Given records section start
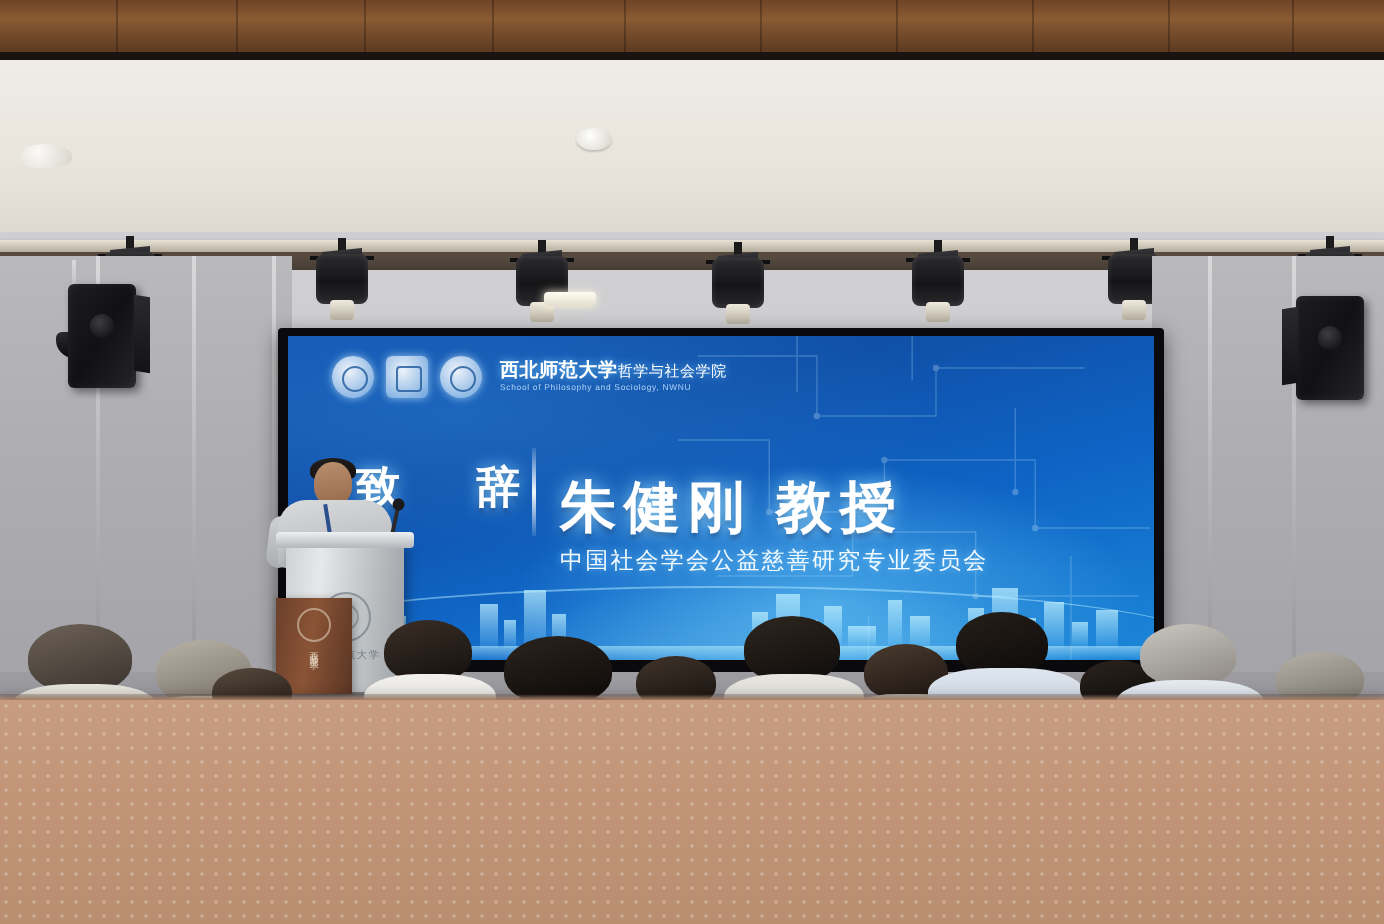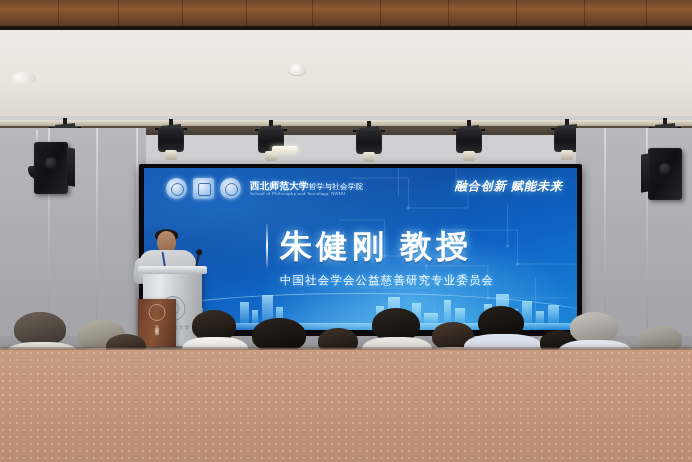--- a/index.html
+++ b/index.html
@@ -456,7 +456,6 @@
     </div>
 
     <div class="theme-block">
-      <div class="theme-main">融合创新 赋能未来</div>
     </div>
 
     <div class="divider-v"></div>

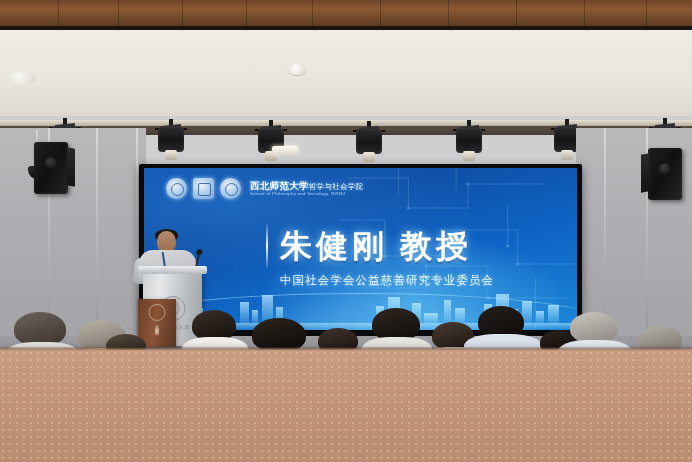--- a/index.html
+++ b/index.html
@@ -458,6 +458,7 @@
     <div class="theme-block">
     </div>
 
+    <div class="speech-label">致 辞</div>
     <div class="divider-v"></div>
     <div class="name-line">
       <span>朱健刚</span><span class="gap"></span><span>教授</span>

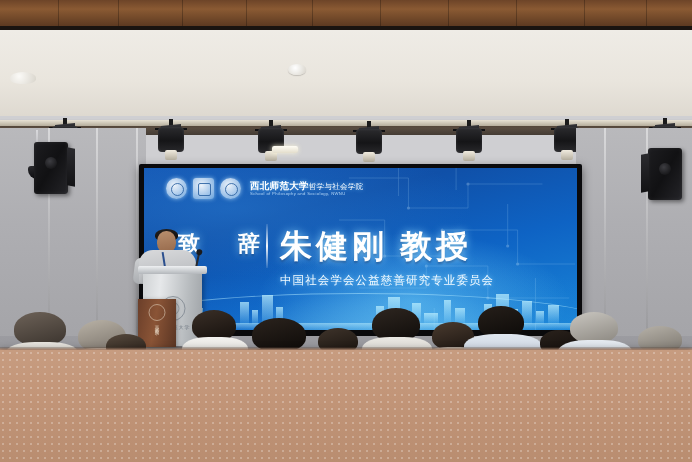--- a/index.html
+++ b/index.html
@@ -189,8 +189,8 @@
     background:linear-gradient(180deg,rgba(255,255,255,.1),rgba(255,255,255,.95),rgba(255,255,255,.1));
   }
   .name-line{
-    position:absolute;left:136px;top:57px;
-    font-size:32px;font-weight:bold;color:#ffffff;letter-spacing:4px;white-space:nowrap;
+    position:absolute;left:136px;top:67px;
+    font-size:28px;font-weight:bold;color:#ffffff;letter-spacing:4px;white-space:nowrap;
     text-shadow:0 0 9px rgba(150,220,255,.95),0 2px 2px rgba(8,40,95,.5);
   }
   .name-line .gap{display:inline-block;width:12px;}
Given records section end
→ Your objective: Every line above in which the word "position" is present must be copied into the answer.

→ Answer space:
-    position:absolute;left:136px;top:57px;
+    position:absolute;left:136px;top:67px;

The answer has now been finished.